Wed Dec 11, 2013, 07:26 PM
Dec 2013

What's this new method we'll be using to divide ourselves and form new circular firing squads with?, I thought.

Imagine my surprise to find it's a movement that's inclusive of many forms of feminist thought. Outstanding.

But uh oh! What's this?

They demonstrated outside the Sun headquarters, organised by Yas Necati, 17, in a protest against Page 3, the biggest image of a woman that appears each day in the country's biggest-selling newspaper – a teenager or twentysomething smiling sunnily in her pants. Necati, a student at sixth-form college, laughed shyly as she told me about the mocked-up pages she has sent Sun editor David Dinsmore, suggesting feminist comedians, artists and writers to appear on the page instead. One of her favourites showed a woman flashing bright blue armpit hair.
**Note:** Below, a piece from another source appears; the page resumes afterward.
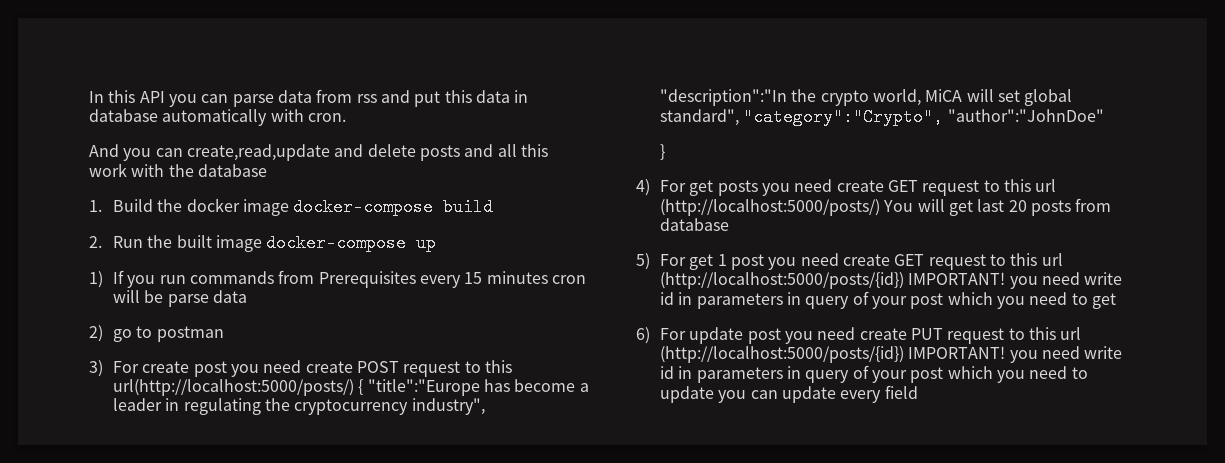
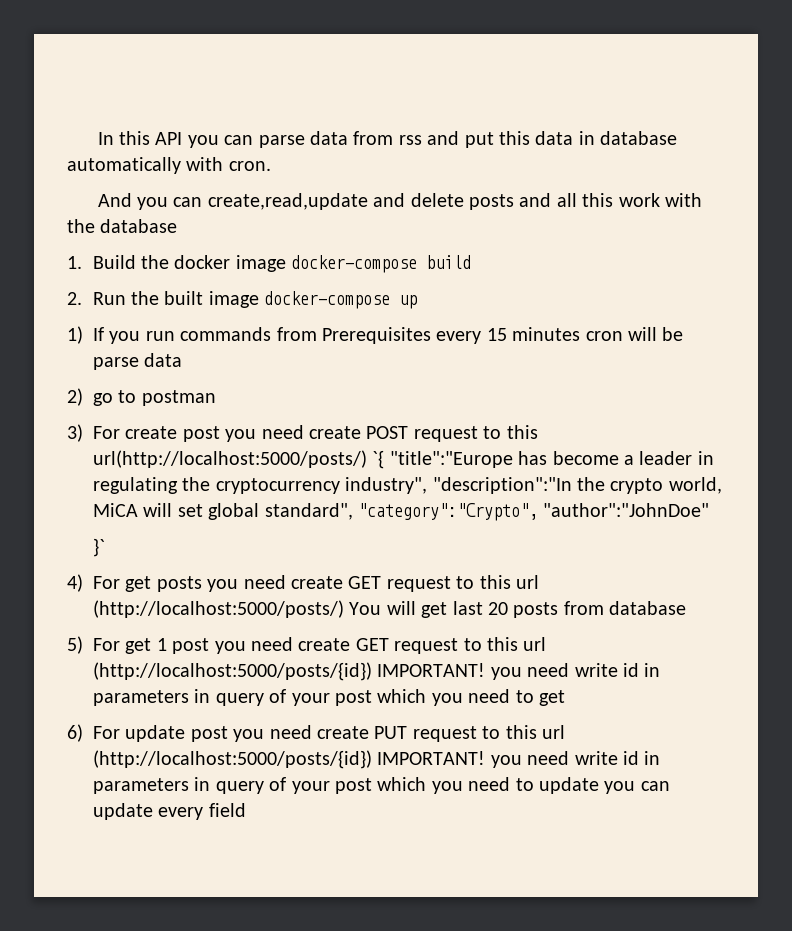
- 3) For create post you need create POST request to this url(http://localhost:5000/posts/) { "title":"Europe has become a leader in regulating the cryptocurrency industry", "description":"In the crypto world, MiCA will set global standard", "category":"Crypto", "author":"JohnDoe"
+ 3) For create post you need create POST request to this url(http://localhost:5000/posts/) `{ "title":"Europe has become a leader in regulating the cryptocurrency industry", "description":"In the crypto world, MiCA will set global standard", "category":"Crypto", "author":"JohnDoe"
- }
+ }`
The the No More Page 3 petition started by Lucy-Anne Holmes, 37, in August 2012,, has been signed by 128,000 people.

Ikamara Larasi, 24, started heading a campaign to address racist and sexist stereotypes in music videos, just as students began banning summer hit Blurred Lines on many UK campuses, in response to its sexist lyrics. Jinan Younis, 18, co-founded a feminist society at school, experienced online abuse from some boys in her peer group – "feminism and rape are both ridiculously tiring," they wrote – and wasn't deterred. Instead, she wrote an article about it that went viral. When I spoke to her in September, she was juggling shifts in a call centre, babysitting for neighbours, preparing for university, while helping out with a campaign to encourage feminist societies in schools countrywide. UK Feminista, an organisation set up in 2010 to support feminist activists, has had 100 people contact them this year, wanting to start their own school group. In late August, their national day of action against lads' mags included 19 protests across the UK.
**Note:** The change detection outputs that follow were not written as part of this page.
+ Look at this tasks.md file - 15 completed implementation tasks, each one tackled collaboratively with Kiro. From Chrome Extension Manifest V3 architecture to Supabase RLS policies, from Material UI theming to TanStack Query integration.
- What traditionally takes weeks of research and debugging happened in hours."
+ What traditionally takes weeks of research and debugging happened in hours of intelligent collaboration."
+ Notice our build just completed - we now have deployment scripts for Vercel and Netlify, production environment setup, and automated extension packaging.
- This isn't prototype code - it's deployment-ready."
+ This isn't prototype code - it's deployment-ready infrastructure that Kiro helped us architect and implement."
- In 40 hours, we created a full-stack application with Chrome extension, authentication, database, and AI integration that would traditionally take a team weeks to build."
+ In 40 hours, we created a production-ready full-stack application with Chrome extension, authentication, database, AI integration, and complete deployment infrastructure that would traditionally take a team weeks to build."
Censorship? Bans? These women are fascists! No better than Hitler!


There are women and men of all ages involved in this movement – at a Lose the Lads' mags protest in York, for instance, I met an activist who had been at the women's liberation conference in 1978. But many of those at the forefront are in their teens and 20s, and had their outlook formed during decades in which attitudes to women were particularly confusing.
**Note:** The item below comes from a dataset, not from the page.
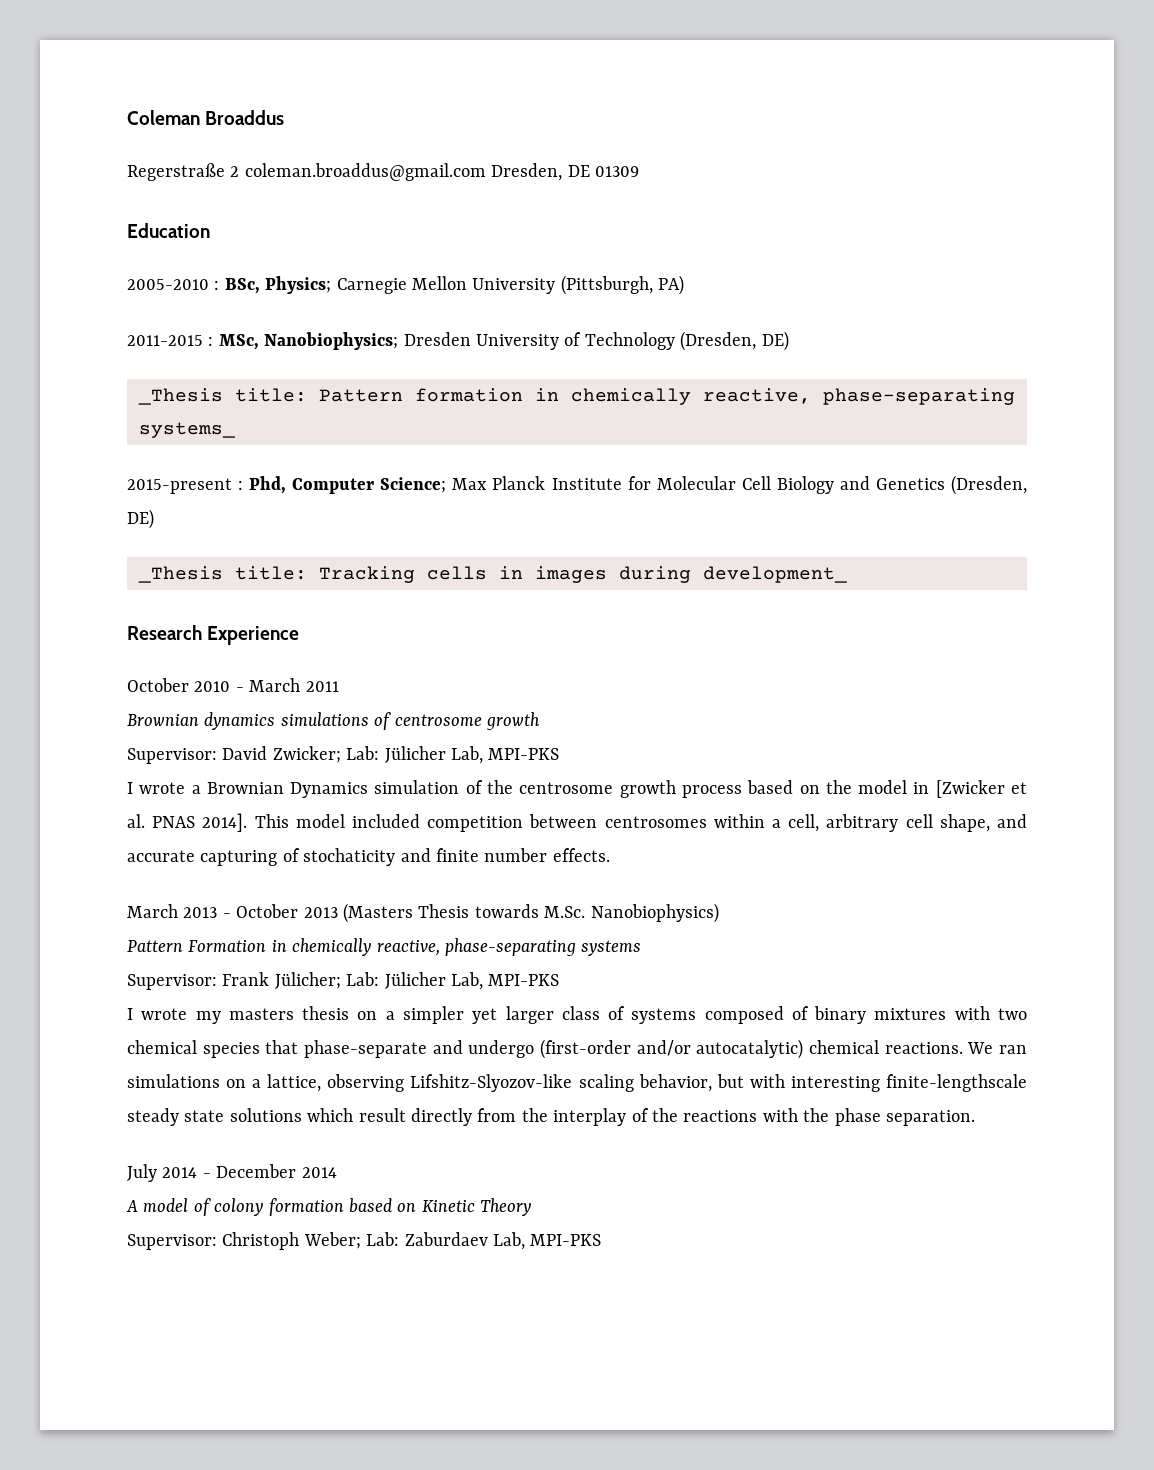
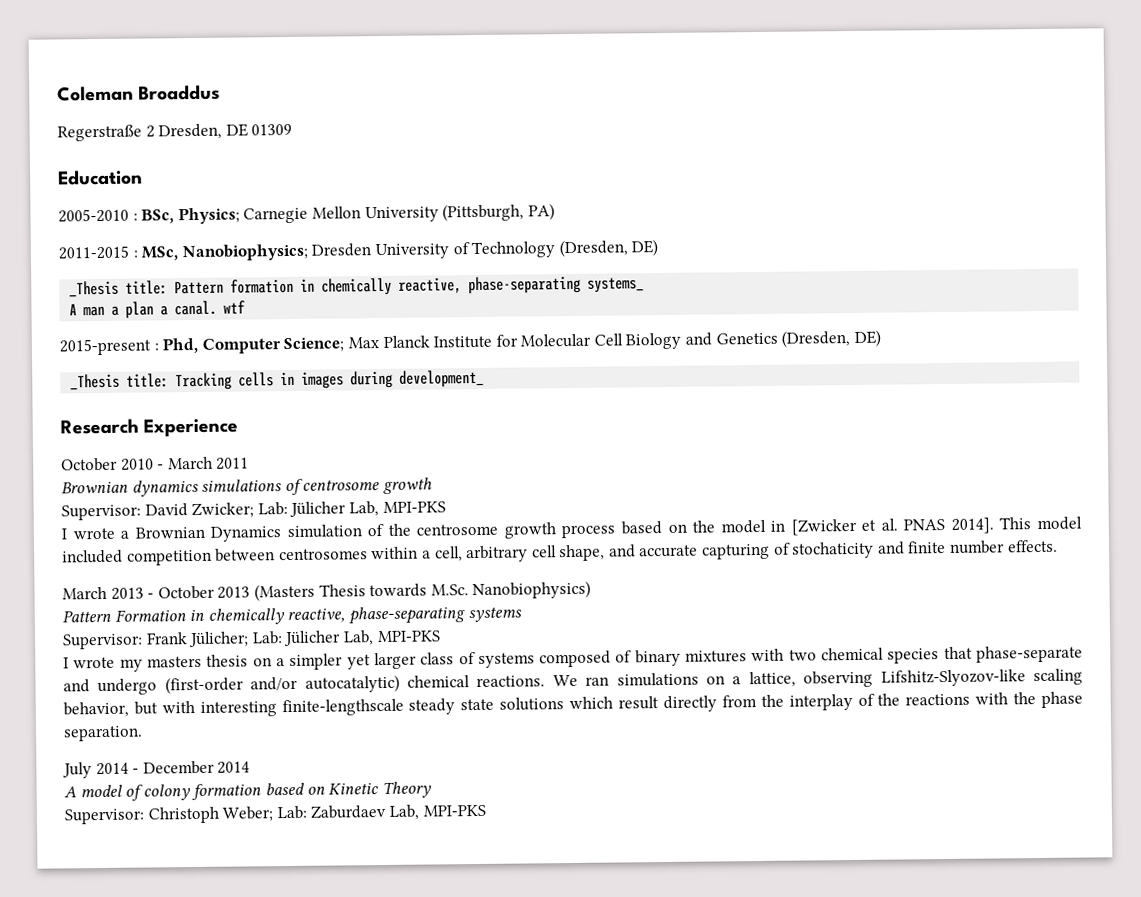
- Regerstraße 2 coleman.broaddus@gmail.com Dresden, DE 01309
+ Regerstraße 2 Dresden, DE 01309
+ A man a plan a canal. wtf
They grew up being told the world was post-feminist, that sexism and misogyny were over, and feminists should pack up their placards. At the same time, women in the public eye were often either sidelined or sexualised, represented in exactly the same way as they had been in the 70s, albeit beneath a thin veil of irony. Finn Mackay says when she started the London Feminist Network in 2004, the two main issues motivating those who joined were the massive growth of the beauty industry, and "pornification" – the infiltration of pornographic imagery into the mainstream via Playboy-branded pencil cases, for instance, and the trend for pubic waxes. Those concerns have continued, and help explain the focus of many current feminist campaigns, which address the wallpaper of women's lives, the everyday sexism – lads' mags, Page 3, rape pages on Facebook, cosmetic surgery advertising – and calls for positive representation on bank notes and in broadcasting.


I wish I could hug all these brilliant young women.